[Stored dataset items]
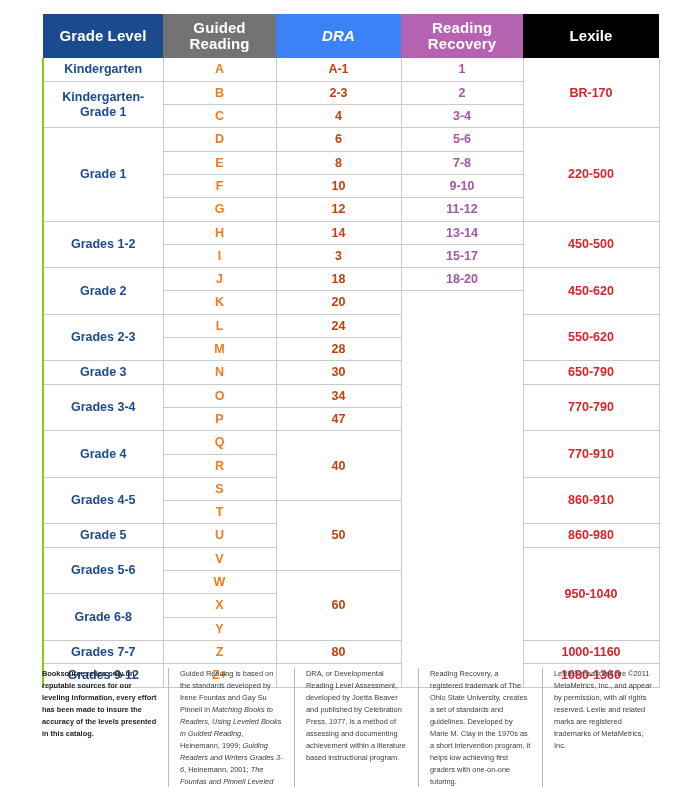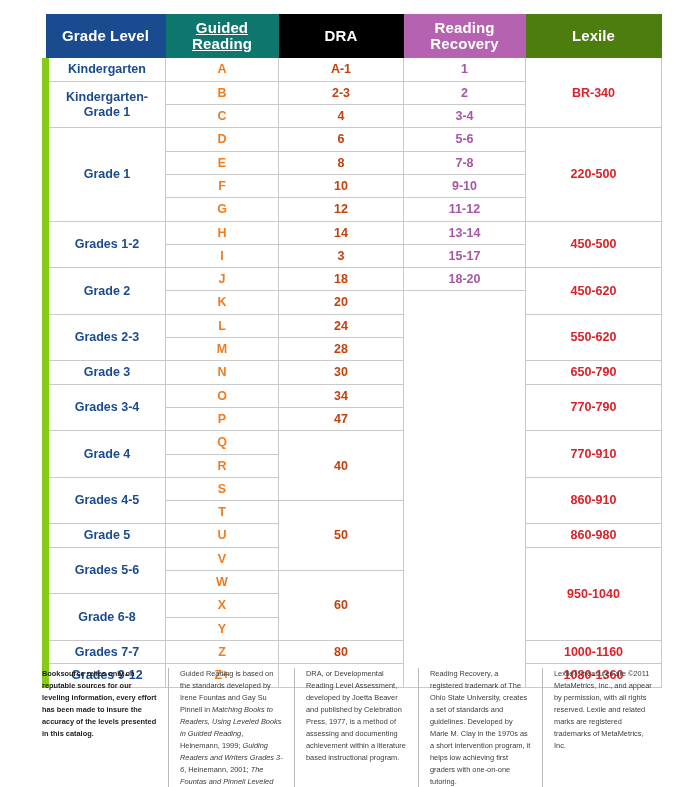"Guided" th.h-guided { background: #0f766e -> #737373; text-decoration: underline -> none }
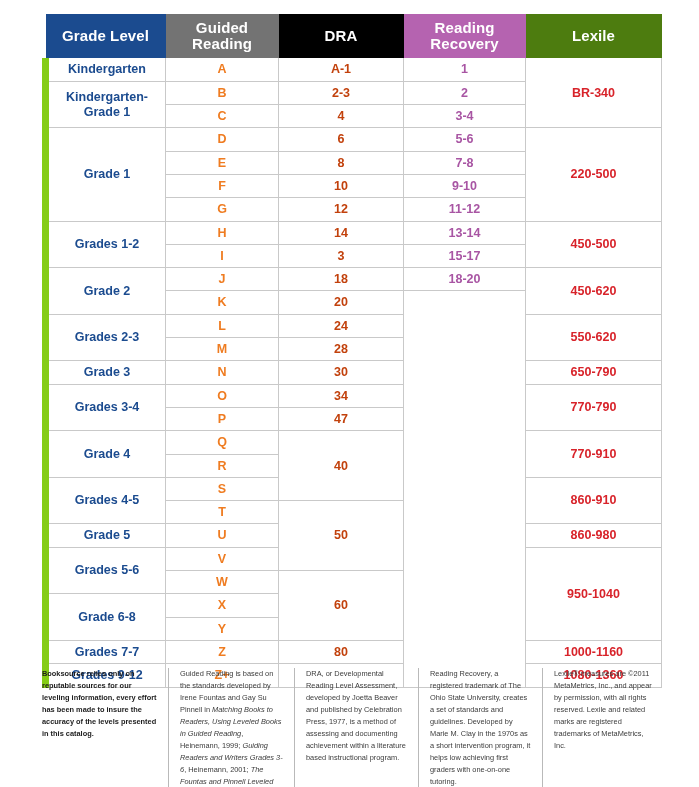"DRA" th.h-dra { background: #000000 -> #3b82f6; font-style: none -> italic }
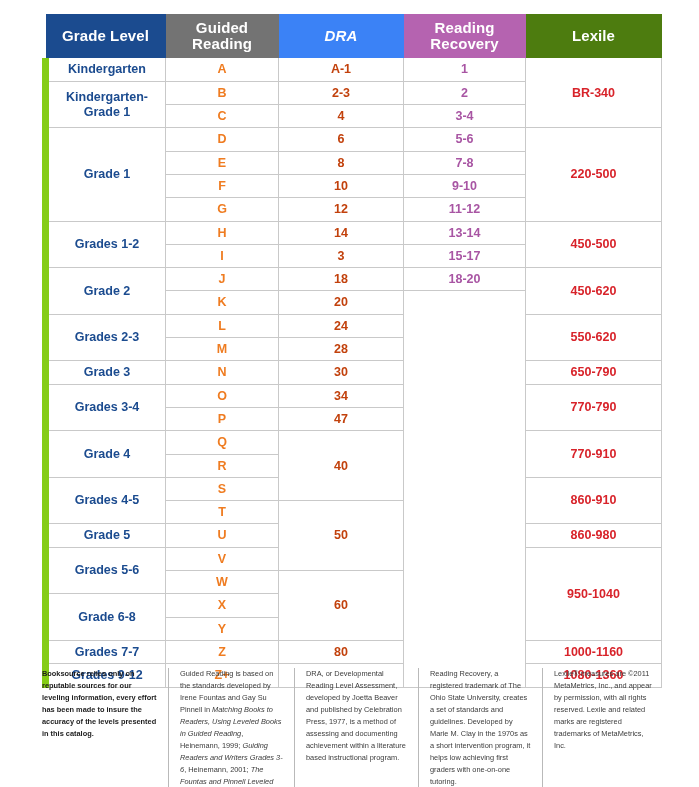"Lexile" th.h-lexile { background: #4d7c0f -> #000000 }
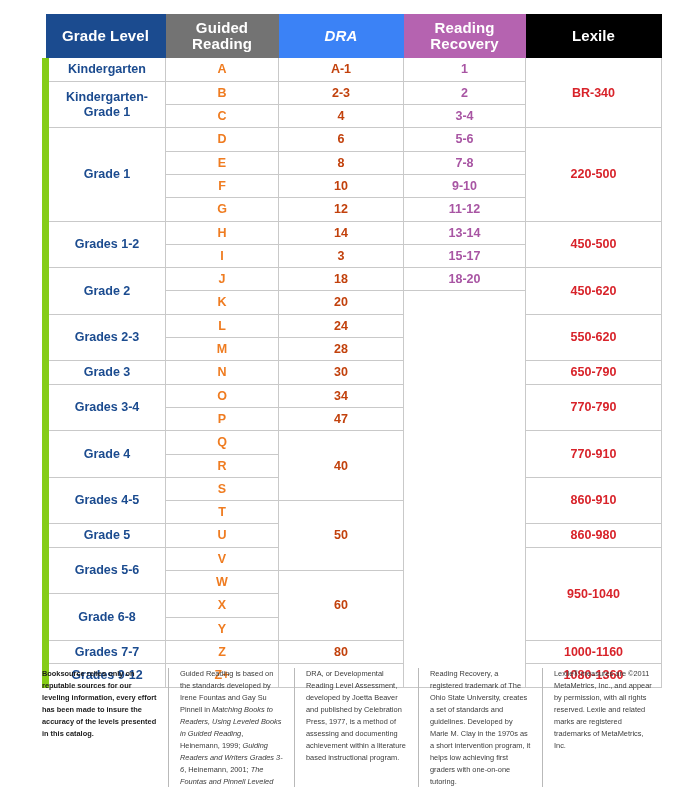"Kindergarten" table.levels td.first { border-left: 7px solid #84cc16 -> 2px solid #84cc16 }
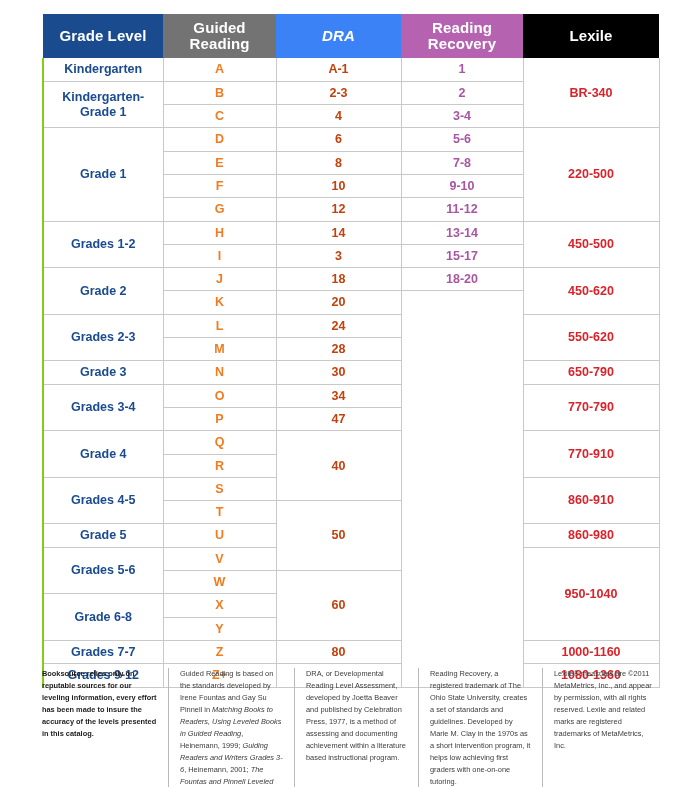"BR-340" td.lexile { text: BR-340 -> BR-170 }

= Exercise requirements =
Set down, word for word, only the lines running from the line with "background: #000000 ->" through the final line of the entries above, omitting all pictures.

= Your solution =
"DRA" th.h-dra { background: #000000 -> #3b82f6; font-style: none -> italic }
"Lexile" th.h-lexile { background: #4d7c0f -> #000000 }
"Kindergarten" table.levels td.first { border-left: 7px solid #84cc16 -> 2px solid #84cc16 }
"BR-340" td.lexile { text: BR-340 -> BR-170 }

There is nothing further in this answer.